CuES: A Curiosity-driven and Environment-grounded Synthesis Framework for Agentic RL

TL;DR

The paper tackles task scarcity in agentic RL by introducing CuES, a framework that autonomously synthesizes diverse, executable tasks directly from an environment’s structure without seed data. It blends bottom-up curiosity-driven exploration with lightweight top-down guidance (requirement confirmation and concept pools) to ensure executability, diversity, and relevance of generated tasks. Through experiments on AppWorld, WebShop, and BFCL v3, CuES-synthesized data matches or surpass manually curated datasets and yields substantial downstream policy gains, outperforming strong baselines. This work demonstrates a scalable approach to teach agents what to learn by learning from environment-grounded task synthesis, enabling robust adaptation across domains and interaction protocols.

Abstract

Large language model based agents are increasingly deployed in complex, tool augmented environments. While reinforcement learning provides a principled mechanism for such agents to improve through interaction, its effectiveness critically depends on the availability of structured training tasks. In many realistic settings, however, no such tasks exist a challenge we term task scarcity, which has become a key bottleneck for scaling agentic RL. Existing approaches typically assume predefined task collections, an assumption that fails in novel environments where tool semantics and affordances are initially unknown. To address this limitation, we formalize the problem of Task Generation for Agentic RL, where an agent must learn within a given environment that lacks predefined tasks. We propose CuES, a Curiosity driven and Environment grounded Synthesis framework that autonomously generates diverse, executable, and meaningful tasks directly from the environment structure and affordances, without relying on handcrafted seeds or external corpora. CuES drives exploration through intrinsic curiosity, abstracts interaction patterns into reusable task schemas, and refines them through lightweight top down guidance and memory based quality control. Across three representative environments, AppWorld, BFCL, and WebShop, CuES produces task distributions that match or surpass manually curated datasets in both diversity and executability, yielding substantial downstream policy improvements.
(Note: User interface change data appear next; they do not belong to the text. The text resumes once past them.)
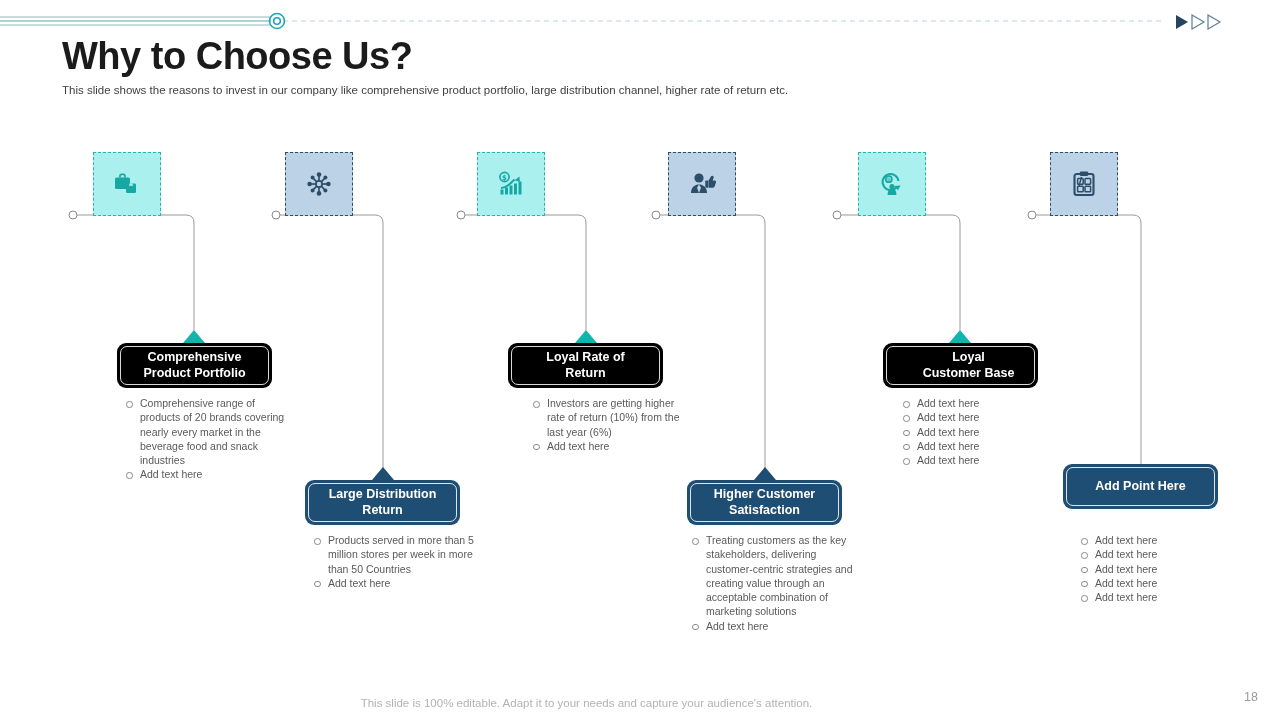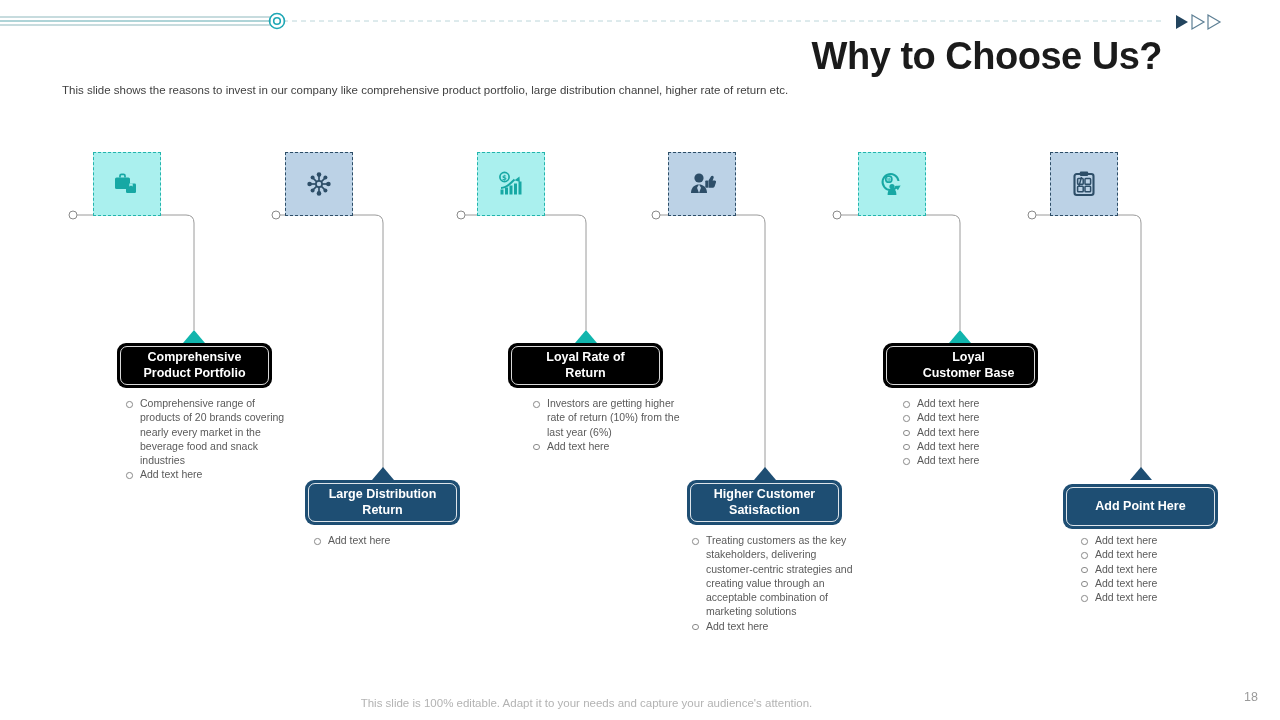--- a/index.html
+++ b/index.html
@@ -23,7 +23,6 @@
     letter-spacing:-0.5px;
     line-height:44px;
     white-space:nowrap;
-    text-align:right;
   }
   #page-subtitle {
     margin-top:5px;

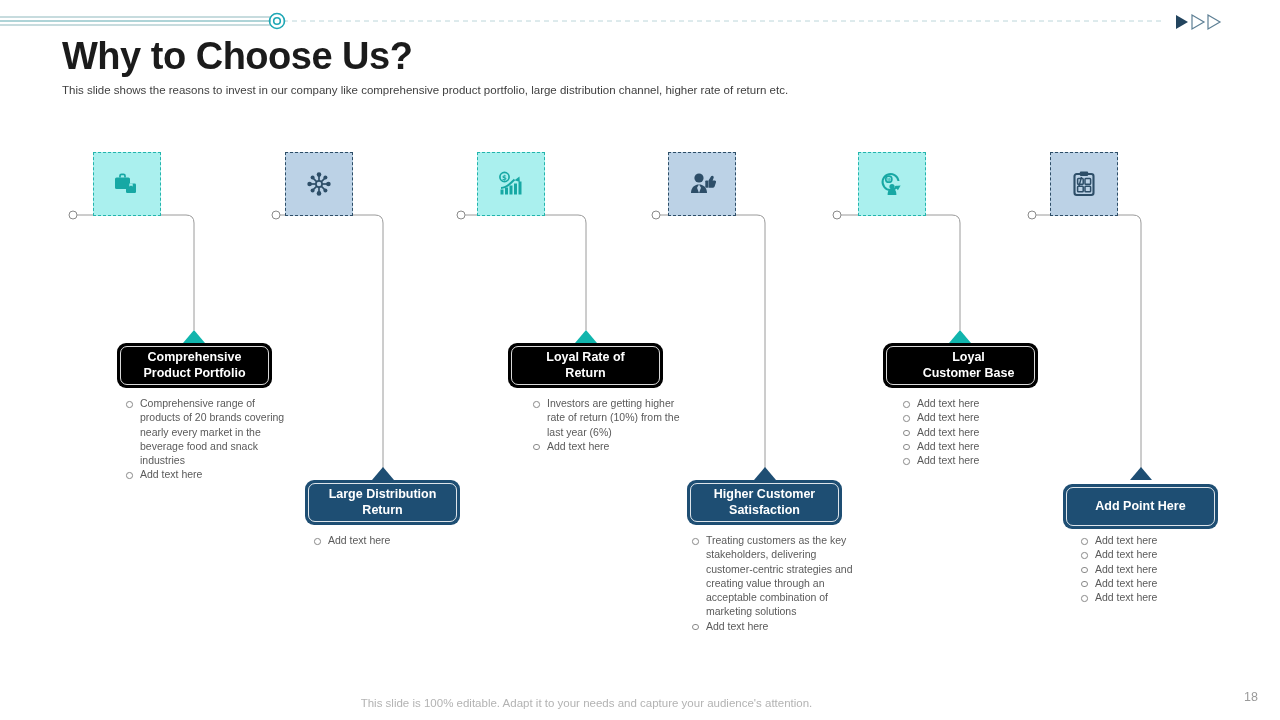--- a/index.html
+++ b/index.html
@@ -329,7 +329,7 @@
 </div>
 
 <div class="badge-pointer navy" style="left:1130px; top:467px;"></div>
-<div class="badge navy" style="left:1063px; top:484px; height:45px;justify-content:center;">
+<div class="badge navy" style="left:1063px; top:464px; height:45px;justify-content:center;">
   <span class="inner-ring"></span>
   <span class="txt">Add Point Here</span>
 </div>

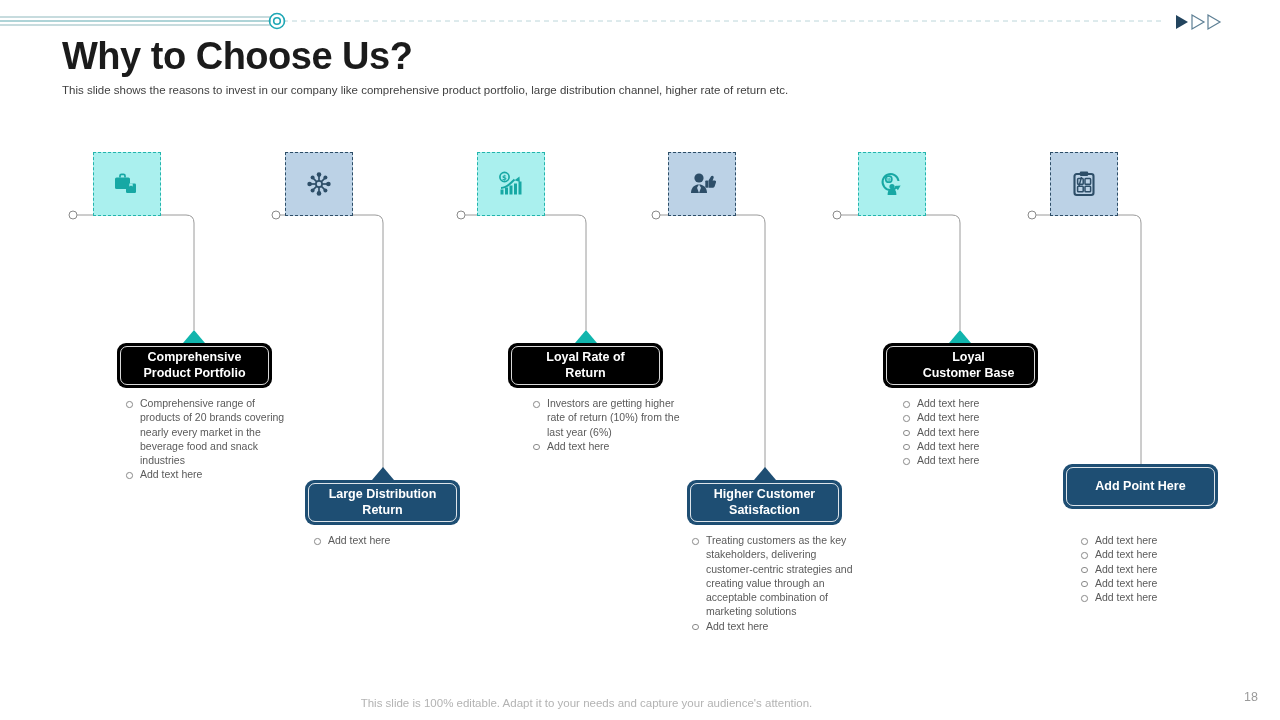--- a/index.html
+++ b/index.html
@@ -279,6 +279,7 @@
 </div>
 <div class="bullets" style="left:306px; top:533px;">
   <ul>
+    <li>Products served in more than 5 million stores per week in more than 50 Countries</li>
     <li>Add text here</li>
   </ul>
 </div>

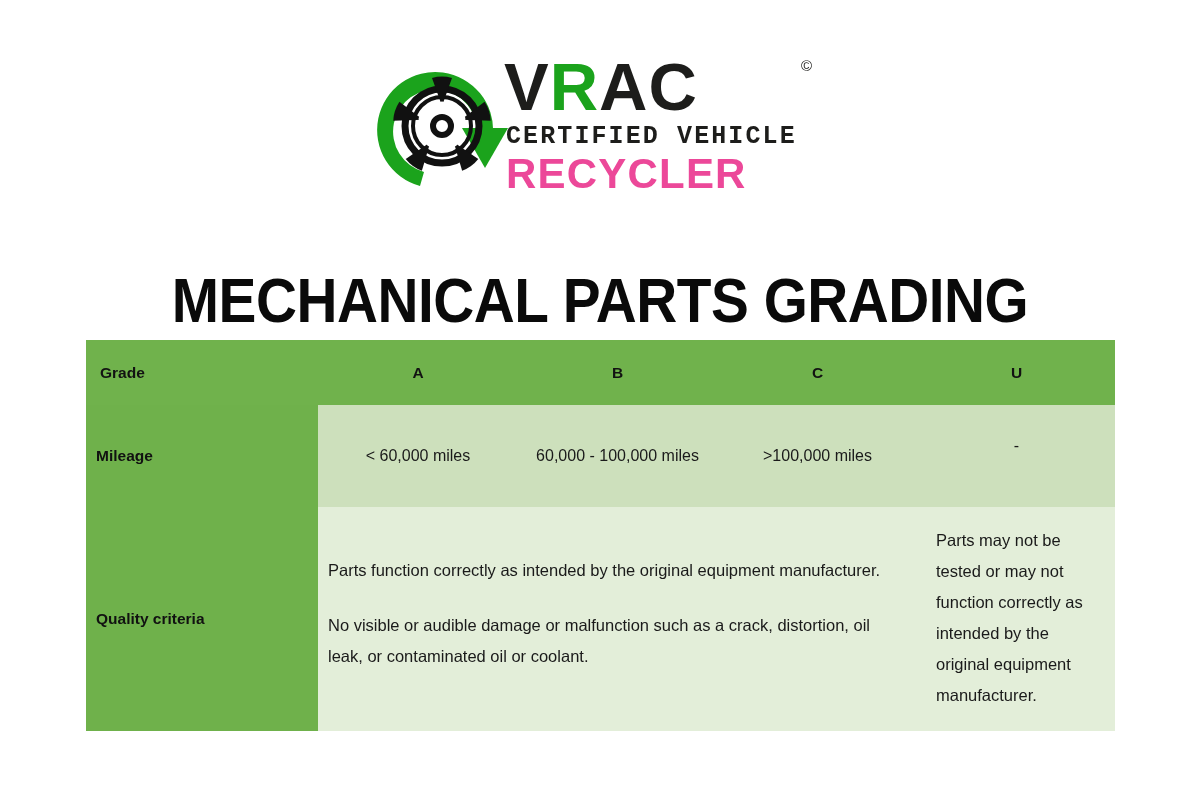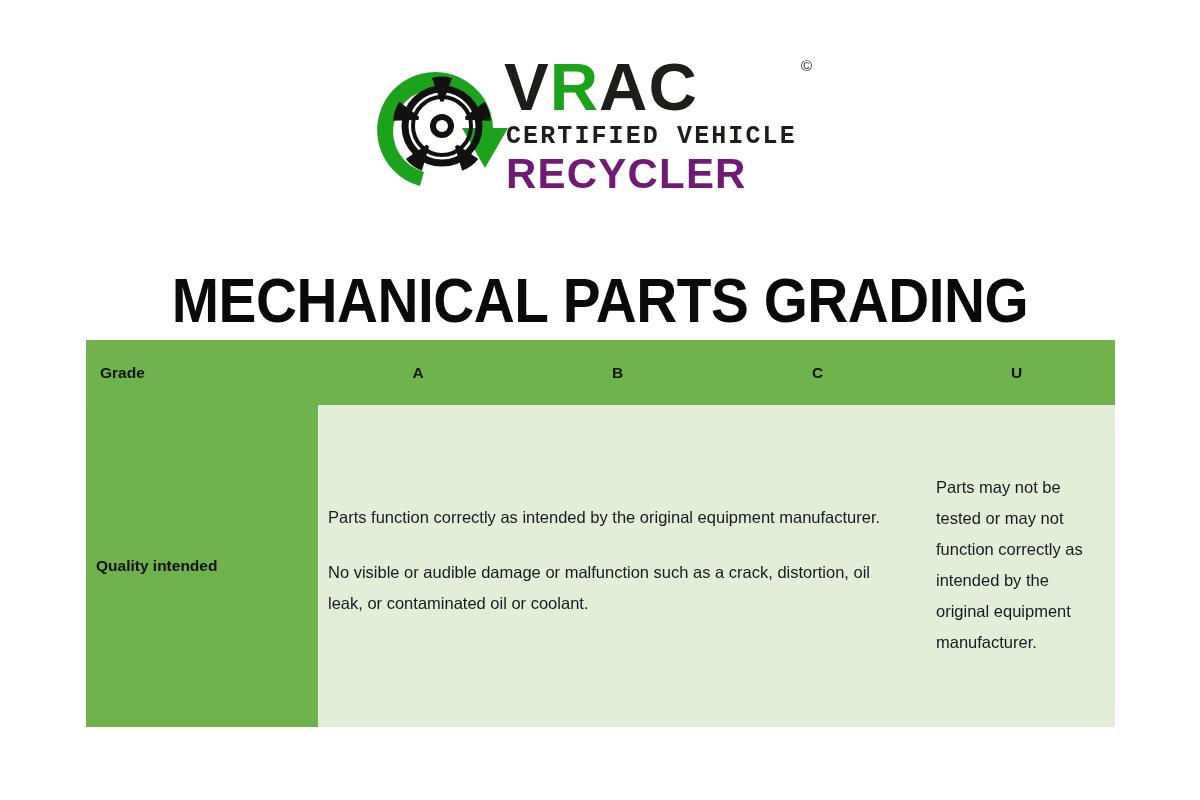--- a/index.html
+++ b/index.html
@@ -81,7 +81,7 @@
     font-weight: bold;
     font-size: 42px;
     letter-spacing: 1.2px;
-    color: #701a75;
+    color: #ec4899;
     white-space: nowrap;
     line-height: 44px;
   }

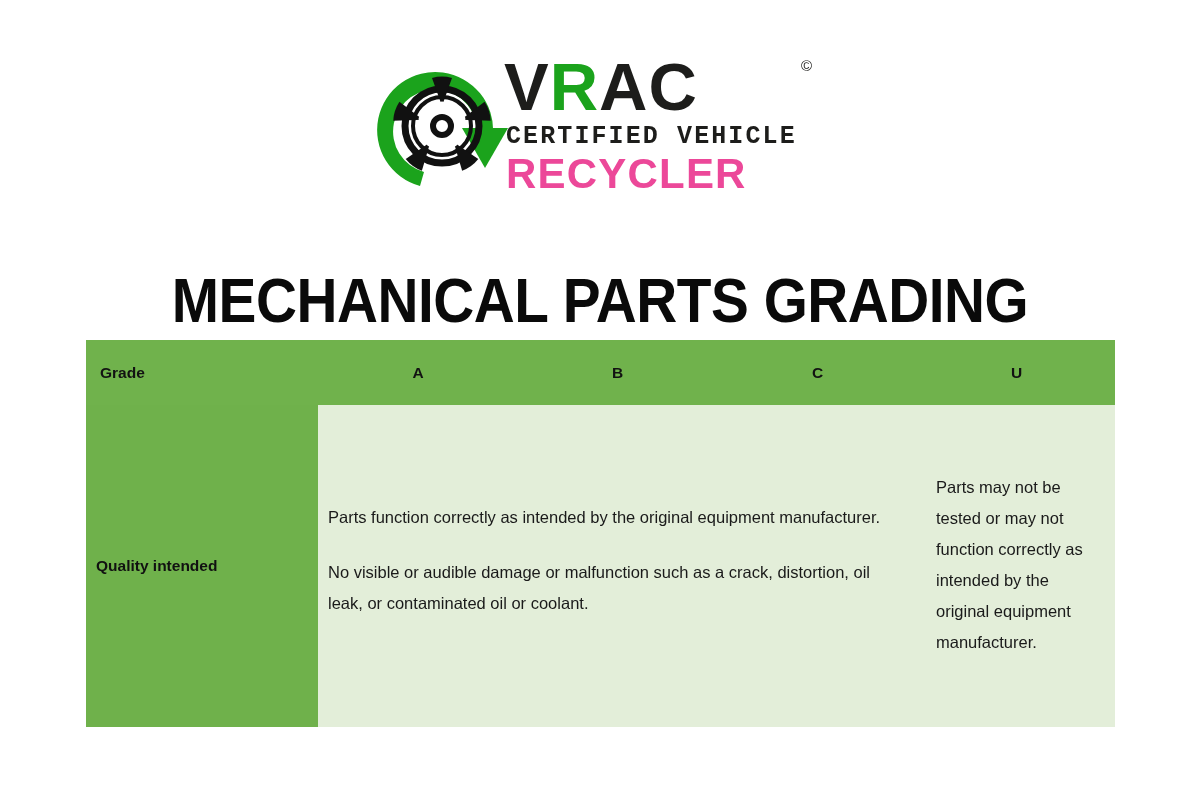--- a/index.html
+++ b/index.html
@@ -238,6 +238,13 @@
   </thead>
   <tbody>
     <tr>
+      <td class="row-label">Mileage</td>
+      <td class="mile-cell">&lt; 60,000 miles</td>
+      <td class="mile-cell">60,000 - 100,000 miles</td>
+      <td class="mile-cell">&gt;100,000 miles</td>
+      <td class="mile-cell last dash">-</td>
+    </tr>
+    <tr>
       <td class="row-label">Quality intended</td>
       <td class="crit-cell" colspan="3">
         <p>Parts function correctly as intended by the original equipment manufacturer.</p>

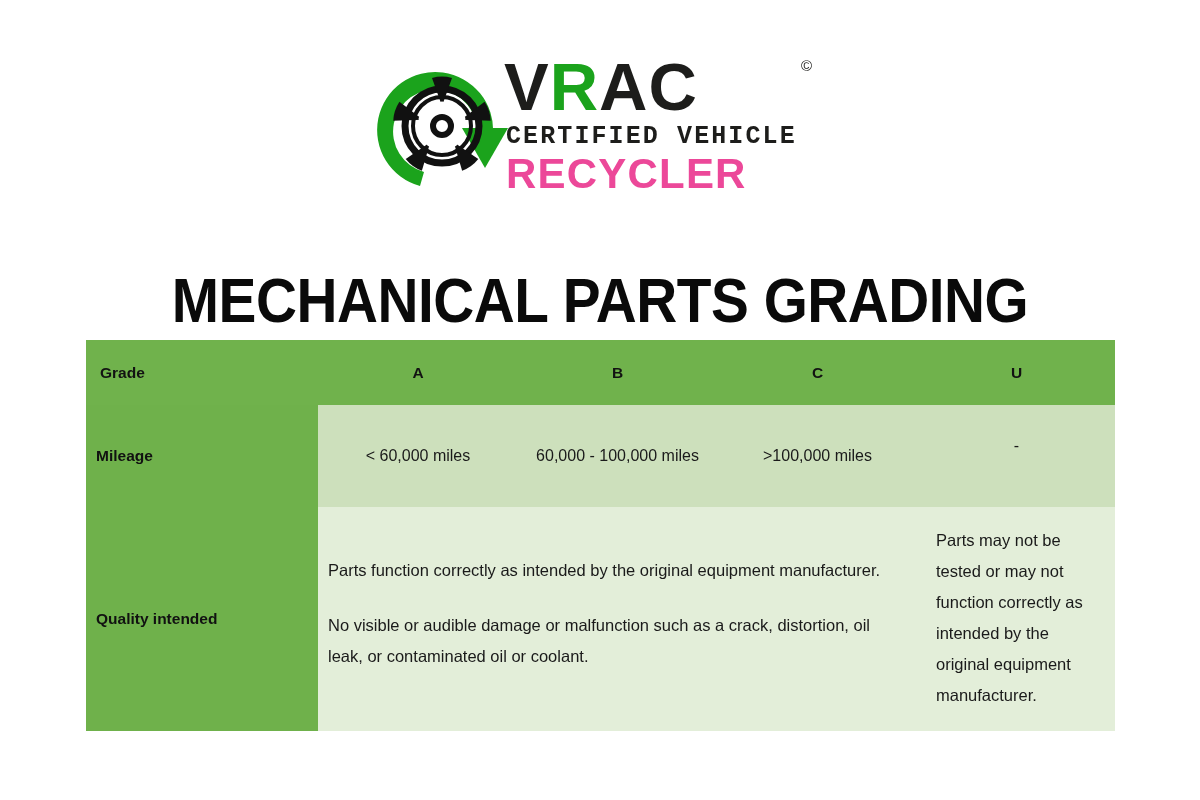--- a/index.html
+++ b/index.html
@@ -245,7 +245,7 @@
       <td class="mile-cell last dash">-</td>
     </tr>
     <tr>
-      <td class="row-label">Quality intended</td>
+      <td class="row-label">Quality criteria</td>
       <td class="crit-cell" colspan="3">
         <p>Parts function correctly as intended by the original equipment manufacturer.</p>
         <p>No visible or audible damage or malfunction such as a crack, distortion, oil leak, or contaminated oil or coolant.</p>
These results demonstrate that curiosity driven, environment grounded task generation provides a scalable foundation for agents that not only learn how to act, but also learn what to learn. The code is available at https://github.com/modelscope/AgentEvolver/tree/main/research/CuES.

Figures (7)

• Figure 1: While performance on benchmarks(AppWorld, WebShop, and BFCLv3) continues to improve with larger LLMs, Qwen2.5 14B under the proposed CuES achieves a substantially higher accuracy across all benchmarks.
• Figure 2: CuES pipeline. (a) Requirement Confirm constructs the concept pool $\tilde{\mathcal{C}}$ and principle $\mathit{P}$ by extracting concepts from the environment description $T_{des}$ and seed goals $\mathcal{G}_{seed}$ and filtering them with the user need $\mathcal{U}$. (b) Curious Exploration executes candidate actions conditioned on $(\mathit{P},\mathcal{G}_{seed})$, consults the environment memory tree to prioritize unseen actions, and emits triples $(s,a,o)$ (eq.\ref{['eq:triple']}) as exploration trajectories. (c) Task Abstraction groups consecutive triples within a batch into executable goals with guidelines. (d) Quality Control re-executes each goal. (e) Goal Rewrite progressively exposes guideline hints in the goal text to lower difficulty.
• Figure 3: Original (left) vs CuES-synthesized (right) data for AppWorld and BFCL v3 Multi-Turn Base.
• Figure 4: Distribution comparison per environment.
• Figure 5: Comparison of original and CuES-synthesized data.